EXERCISE OBJECTIVE - Go over the material below and report every line that contains the word "Nous".

SOURCE DATA -
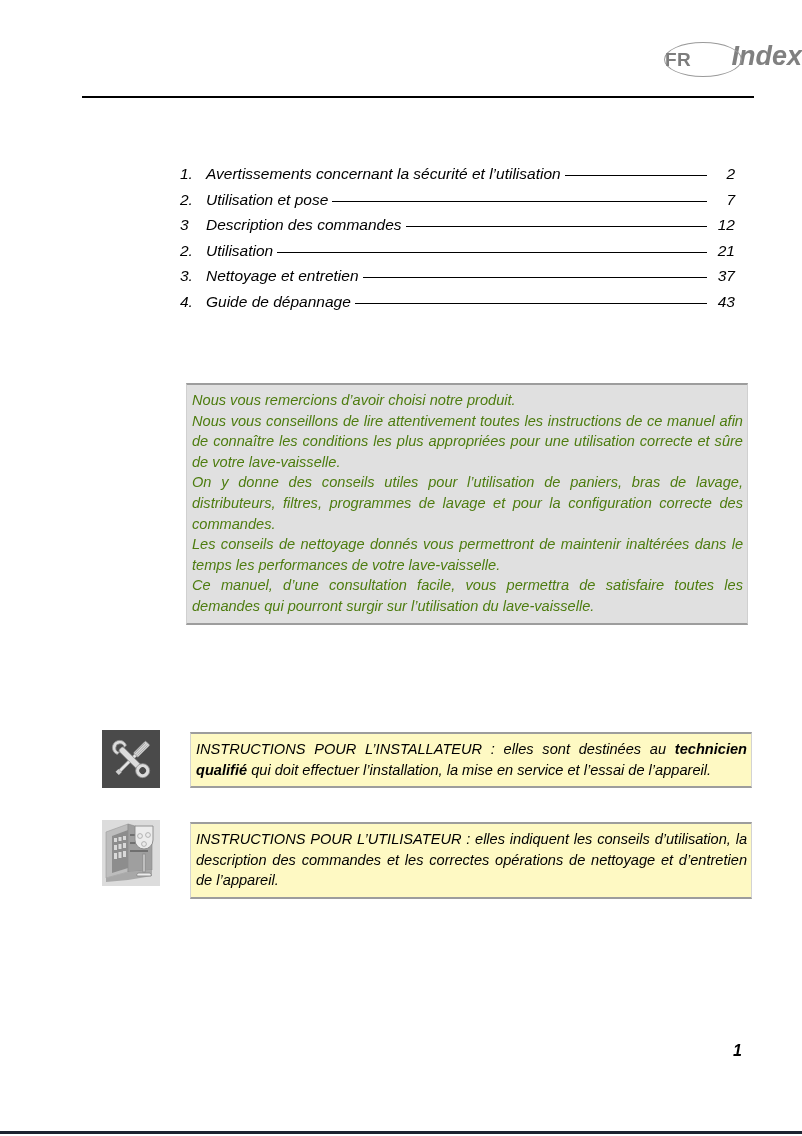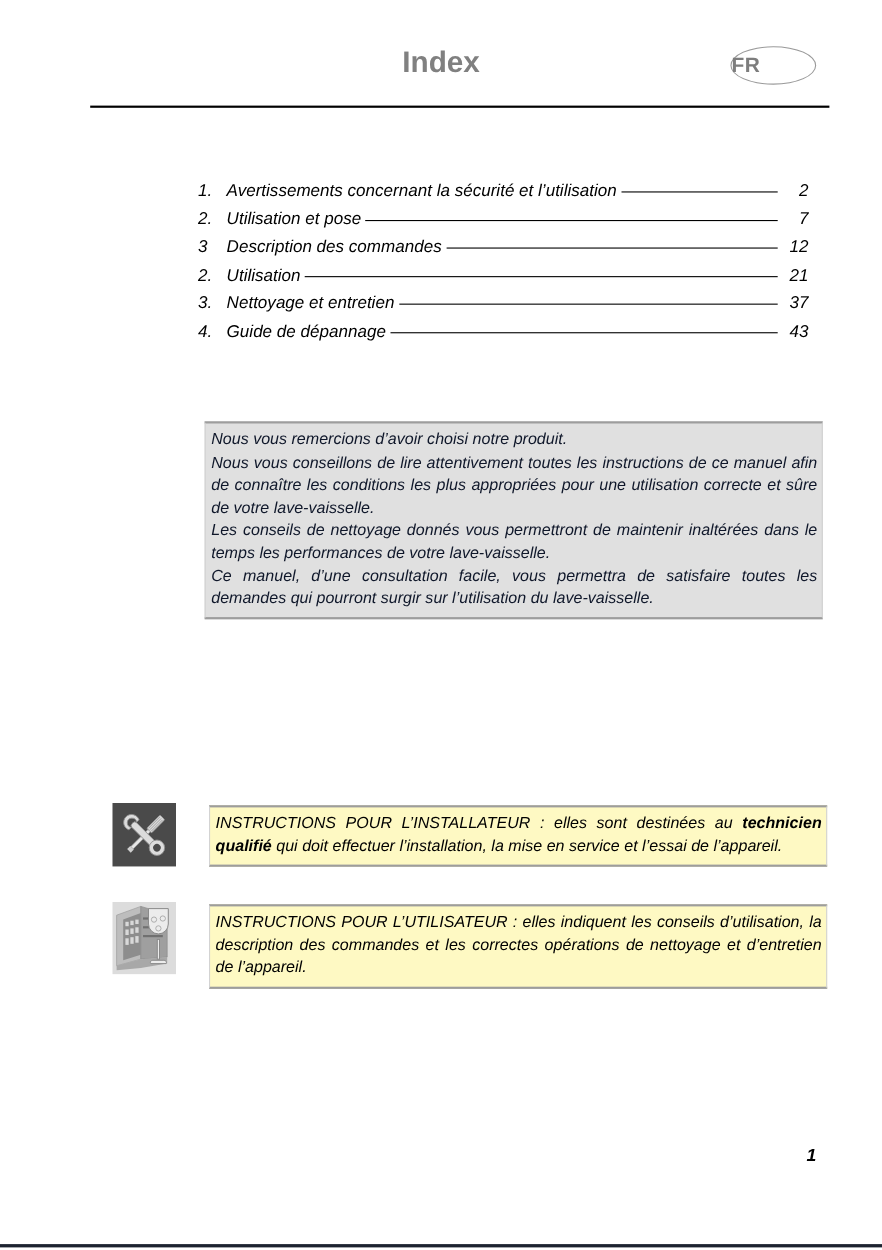--- a/index.html
+++ b/index.html
@@ -24,25 +24,26 @@
     left: 0;
     top: 0;
     width: 802px;
     height: 100px;
   }
   .page-title {
     position: absolute;
     left: 0;
     top: 41px;
     width: 802px;
-    text-align: center;
+    text-align: right;
     font-size: 27px;
     font-weight: bold;
     color: #808080;
     letter-spacing: 0px;
+    font-style: italic;
   }
   .lang-badge {
     position: absolute;
     left: 664px;
     top: 42px;
     width: 78px;
     height: 35px;
     border: 1.6px solid #9a9a9a;
     border-radius: 50%;
     box-sizing: border-box;
@@ -118,21 +119,21 @@
     border-left: 1px solid #d0d0d0;
     border-right: 1px solid #d0d0d0;
     box-sizing: border-box;
     padding: 5px 4px 6px 5px;
   }
   .intro-box p {
     margin: 0;
     font-style: italic;
     font-size: 14.6px;
     line-height: 20.6px;
-    color: #0f172a;
+    color: #4d7c0f;
     text-align: justify;
   }
 
   
   .instr-block {
     position: absolute;
   }
   .instr-icon {
     position: absolute;
     left: 0;
@@ -247,20 +248,21 @@
       <span class="toc-label">Guide de dépannage</span>
       <span class="toc-leader"></span>
       <span class="toc-page">43</span>
     </div>
 
   </div>
 
   <div class="intro-box">
     <p>Nous vous remercions d’avoir choisi notre produit.</p>
     <p>Nous vous conseillons de lire attentivement toutes les instructions de ce manuel afin de connaître les conditions les plus appropriées pour une utilisation correcte et sûre de votre lave-vaisselle.</p>
+    <p>On y donne des conseils utiles pour l’utilisation de paniers, bras de lavage, distributeurs, filtres, programmes de lavage et pour la configuration correcte des commandes.</p>
     <p>Les conseils de nettoyage donnés vous permettront de maintenir inaltérées dans le temps les performances de votre lave-vaisselle.</p>
     <p>Ce manuel, d’une consultation facile, vous permettra de satisfaire toutes les demandes qui pourront surgir sur l’utilisation du lave-vaisselle.</p>
   </div>
 
   <div class="instr-block" style="left:102px; top:730px; width:648px; height:62px;">
 
     <div class="instr-icon">
       <svg width="58" height="58" viewBox="0 0 58 58" aria-hidden="true">
         <rect x="0" y="0" width="58" height="58" fill="#4a4a4a"></rect>
 

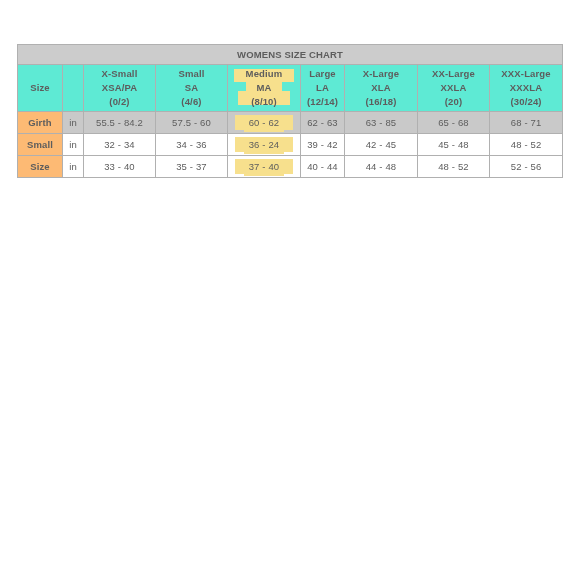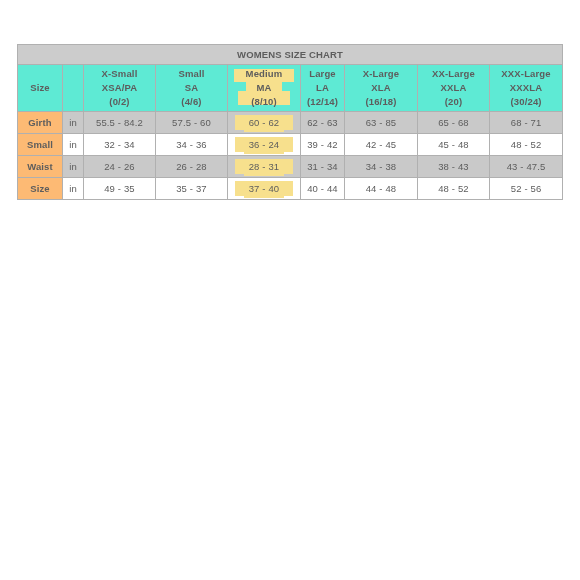--- a/index.html
+++ b/index.html
@@ -195,40 +195,25 @@
           <span class="mark m1"></span>
           <span class="mark m2"></span>
           <span class="txt">36 - 24</span>
         </td>
         <td class="value-cell">39 - 42</td>
         <td class="value-cell">42 - 45</td>
         <td class="value-cell">45 - 48</td>
         <td class="value-cell">48 - 52</td>
       </tr>
 
-      <tr class="data-row shade">
-        <td class="row-label">Waist</td>
-        <td class="unit-cell">in</td>
-        <td class="value-cell">24 - 26</td>
-        <td class="value-cell">26 - 28</td>
-        <td class="value-cell hl">
-          <span class="mark m1"></span>
-          <span class="mark m2"></span>
-          <span class="txt">28 - 31</span>
-        </td>
-        <td class="value-cell">31 - 34</td>
-        <td class="value-cell">34 - 38</td>
-        <td class="value-cell">38 - 43</td>
-        <td class="value-cell">43 - 47.5</td>
-      </tr>
 
       <tr class="data-row plain">
         <td class="row-label">Size</td>
         <td class="unit-cell">in</td>
-        <td class="value-cell">49 - 35</td>
+        <td class="value-cell">33 - 40</td>
         <td class="value-cell">35 - 37</td>
         <td class="value-cell hl">
           <span class="mark m1"></span>
           <span class="mark m2"></span>
           <span class="txt">37 - 40</span>
         </td>
         <td class="value-cell">40 - 44</td>
         <td class="value-cell">44 - 48</td>
         <td class="value-cell">48 - 52</td>
         <td class="value-cell">52 - 56</td>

WORKED SOLUTION -
     <p>Nous vous remercions d’avoir choisi notre produit.</p>
     <p>Nous vous conseillons de lire attentivement toutes les instructions de ce manuel afin de connaître les conditions les plus appropriées pour une utilisation correcte et sûre de votre lave-vaisselle.</p>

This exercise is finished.